“Só pode estar roubando, quem mais faria questão de ser síndico?” Ele faria: o Sebastião. Desde criança, quando aquela tia chata lhe puxou a bochecha e lascou a pergunta clichê: “O que o Tiãozinho da titia vai ser quando crescer, hein, hein?”, ele jogou de lado a chupeta e respondeu franzindo a testa: “Sínico!”
A família toda voltou-se para o
rebento, imaginou mil coisas, mas a mãe, recebedora da língua de fogo de pentecostes
que lhe dá proficiência no idioma Bebês, traduziu com tranquilidade e surpresa:
“Ele quis dizer síndico... mas o porquê eu não sei. Síndico?”

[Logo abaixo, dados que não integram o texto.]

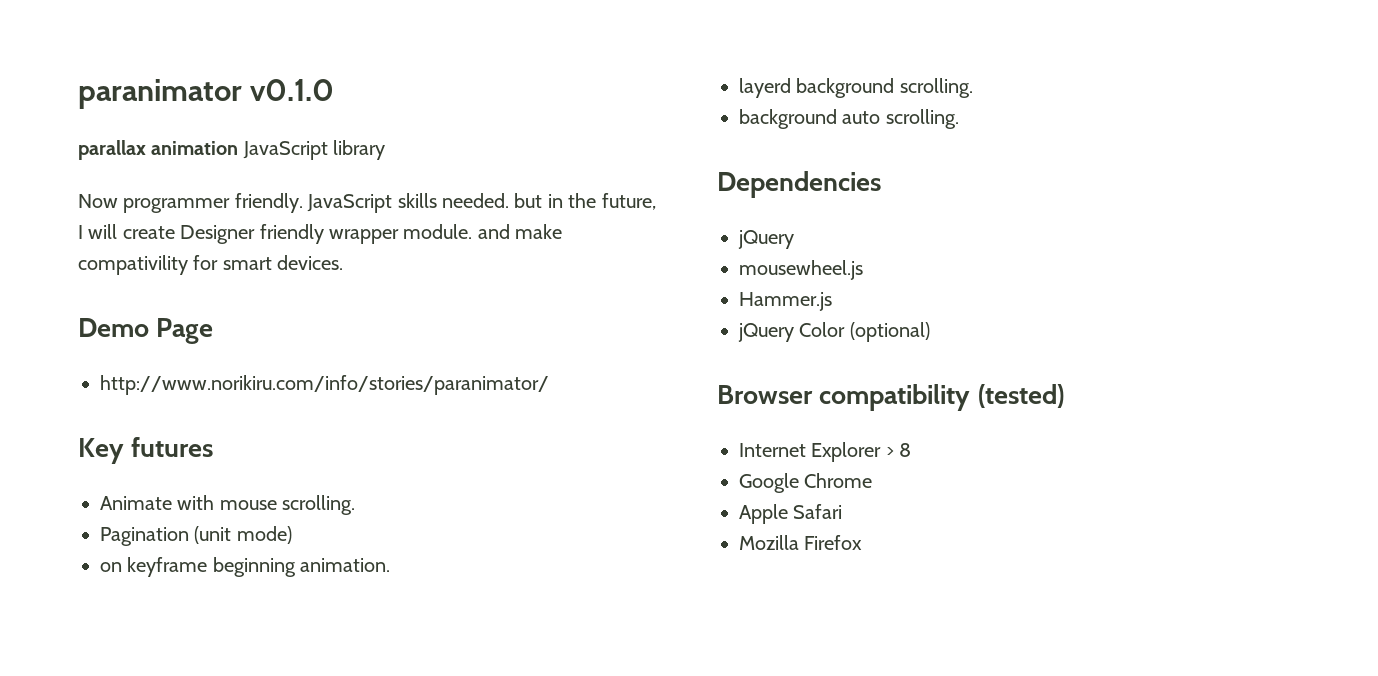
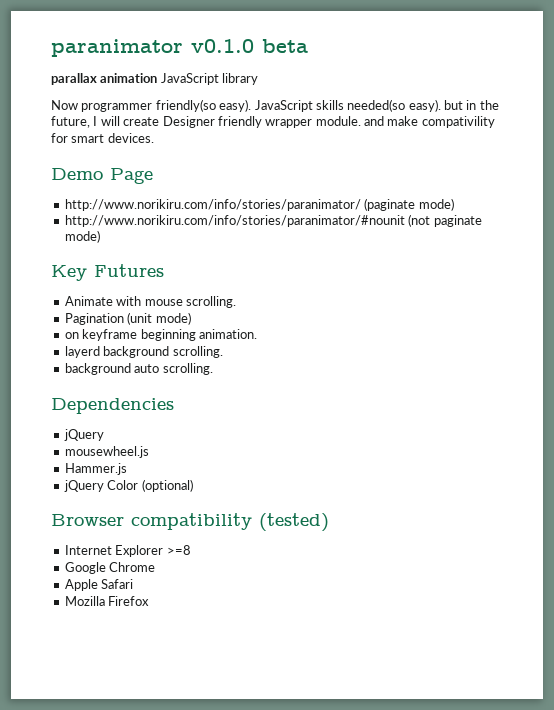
- paranimator v0.1.0
+ paranimator v0.1.0 beta
- Now programmer friendly. JavaScript skills needed. but in the future, I will create Designer friendly wrapper module. and make compativility for smart devices.
+ Now programmer friendly(so easy). JavaScript skills needed(so easy). but in the future, I will create Designer friendly wrapper module. and make compativility for smart devices.
- http://www.norikiru.com/info/stories/paranimator/
+ http://www.norikiru.com/info/stories/paranimator/ (paginate mode)
+ http://www.norikiru.com/info/stories/paranimator/#nounit (not paginate mode)
- Key futures
+ Key Futures
- Internet Explorer > 8
+ Internet Explorer >=8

Para uma coleguinha mais tarde, em um
papo entusiasmado de adolescente, Bastião confessava: “Não vejo a hora de ser
síndico.” Esfregava as mãos com apetite e até babava quando acariciava ali os
seus anseios: “o líder maior de um condomínio!”. A menininha sardenta, com sua tola
incompreensão, apertava o indicador na testa e dizia: “Mas, Tião, ninguém quer
ser síndico...” O rapaz olhou para a moça em uma superioridade hostil, riu com
o canto da boca e contestou: “Não é querer, mas poder. Ser síndico é para os
escolhidos. Se não entende isso, não me serve como esposa.” É claro que depois
dessa a garota lhe deu as costas e ele nunca mais a viu.
Ao final do ensino médio, Tião, que se
debruçava eternamente nas quatro operações, foi eleito em uma assembleia do
prédio onde morava com sua família. Seria síndico, oficialmente, quite com suas
obrigações condominiais. Nos próximos anos, jamais perderia o posto. Começara
como voluntário, sem remuneração, mas devido à eficiência quase sacerdótica agora
estava contratado.
Não parava em seu apartamento, a não
ser para refeições e à noite para dormir, claro, se não faltasse luz ou água, se
o motor da bomba ou do portão elétrico não queimasse, se viesse o porteiro, se o
elevador não travasse, não houvesse eventos no Salão de Festas, briga de
família nos corredores ou alguém com som às alturas depois das 22h...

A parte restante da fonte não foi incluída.